Repérages épistémologiques et cliniques des situations palliatives. Dissymétrie de la position subjective des acteurs de soins.

Aujourd’hui de nombreux traitements spécifiques permettent de ralentir l’évolution d’une maladie incurable. La phase palliative ne peut donc pas se résumer à la phase terminale d’une maladie.

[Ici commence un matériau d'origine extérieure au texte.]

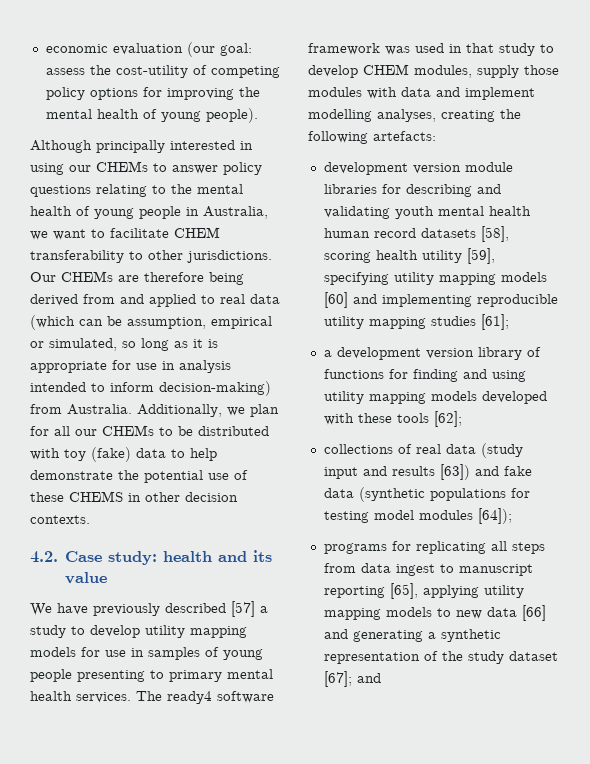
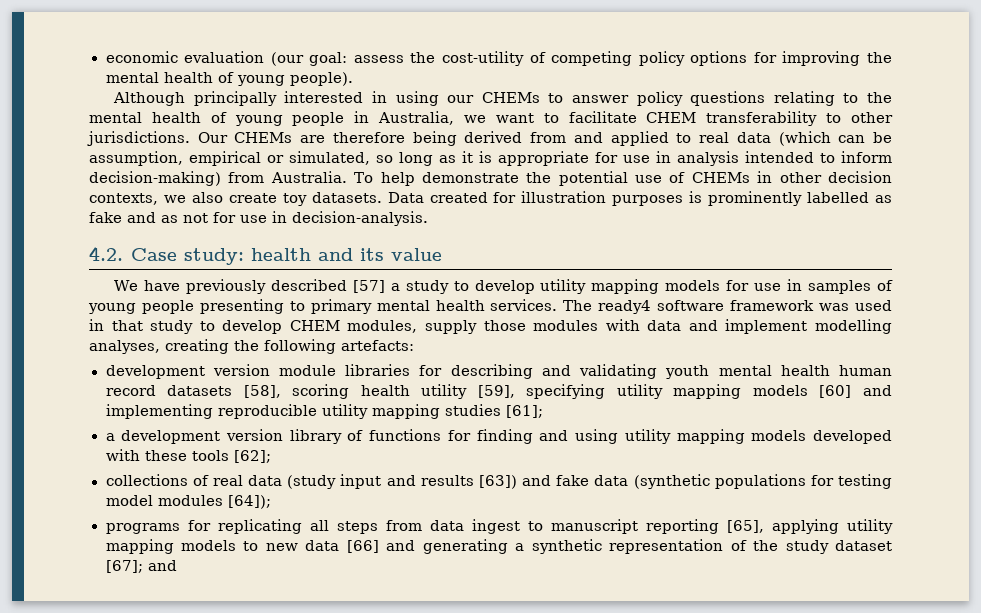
- Additionally, we plan for all our CHEMs to be distributed with toy (fake) data to help demonstrate the potential use of these CHEMS in other decision contexts.
+ To help demonstrate the potential use of CHEMs in other decision contexts, we also create toy datasets. Data created for illustration purposes is prominently labelled as fake and as not for use in decision-analysis.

Quand bien même les sociétés savantes essayent de définir de plus en plus précisément à partir de quand une maladie est en phase palliative, nous pouvons observer qu’il est difficile pour les professionnels de santé de l’identifier.

En effet, les professionnels envisageraient bien souvent la phase palliative de la maladie quand les traitements dits spécifiques, comme les chimiothérapies, sont devenus trop délétères pour leurs patients. Ces traitements n’avaient pourtant pas pour objectif pas de guérir les patients mais de prolonger leur vie.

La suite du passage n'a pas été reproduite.